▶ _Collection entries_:
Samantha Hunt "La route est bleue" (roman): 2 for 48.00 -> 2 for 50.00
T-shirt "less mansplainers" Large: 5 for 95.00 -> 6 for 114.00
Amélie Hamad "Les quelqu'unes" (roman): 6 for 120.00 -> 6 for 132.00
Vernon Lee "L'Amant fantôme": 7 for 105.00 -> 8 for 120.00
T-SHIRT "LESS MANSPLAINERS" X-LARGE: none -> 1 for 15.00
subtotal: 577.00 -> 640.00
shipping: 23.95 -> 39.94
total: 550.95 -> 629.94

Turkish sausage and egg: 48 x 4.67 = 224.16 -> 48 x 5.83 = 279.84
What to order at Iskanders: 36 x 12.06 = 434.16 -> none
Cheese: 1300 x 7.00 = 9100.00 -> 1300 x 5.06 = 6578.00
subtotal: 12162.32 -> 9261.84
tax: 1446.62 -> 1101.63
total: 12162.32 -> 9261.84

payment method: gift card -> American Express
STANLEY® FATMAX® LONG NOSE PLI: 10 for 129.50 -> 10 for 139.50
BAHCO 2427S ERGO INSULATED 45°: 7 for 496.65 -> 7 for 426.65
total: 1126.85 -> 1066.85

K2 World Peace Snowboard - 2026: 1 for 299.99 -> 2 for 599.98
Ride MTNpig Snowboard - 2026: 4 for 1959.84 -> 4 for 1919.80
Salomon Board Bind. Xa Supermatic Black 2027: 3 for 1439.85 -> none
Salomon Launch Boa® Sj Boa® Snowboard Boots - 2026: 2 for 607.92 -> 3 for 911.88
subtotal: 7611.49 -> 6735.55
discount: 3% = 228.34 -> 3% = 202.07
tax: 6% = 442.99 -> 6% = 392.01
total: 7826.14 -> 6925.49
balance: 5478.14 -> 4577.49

▶ _YOUR ASSIGNMENT_: All lines from the one containing "K2 World Peace" down to the final line above are to be restated word for word; leave out the rest.

▶ _TASK OUTPUT_:
K2 World Peace Snowboard - 2026: 1 for 299.99 -> 2 for 599.98
Ride MTNpig Snowboard - 2026: 4 for 1959.84 -> 4 for 1919.80
Salomon Board Bind. Xa Supermatic Black 2027: 3 for 1439.85 -> none
Salomon Launch Boa® Sj Boa® Snowboard Boots - 2026: 2 for 607.92 -> 3 for 911.88
subtotal: 7611.49 -> 6735.55
discount: 3% = 228.34 -> 3% = 202.07
tax: 6% = 442.99 -> 6% = 392.01
total: 7826.14 -> 6925.49
balance: 5478.14 -> 4577.49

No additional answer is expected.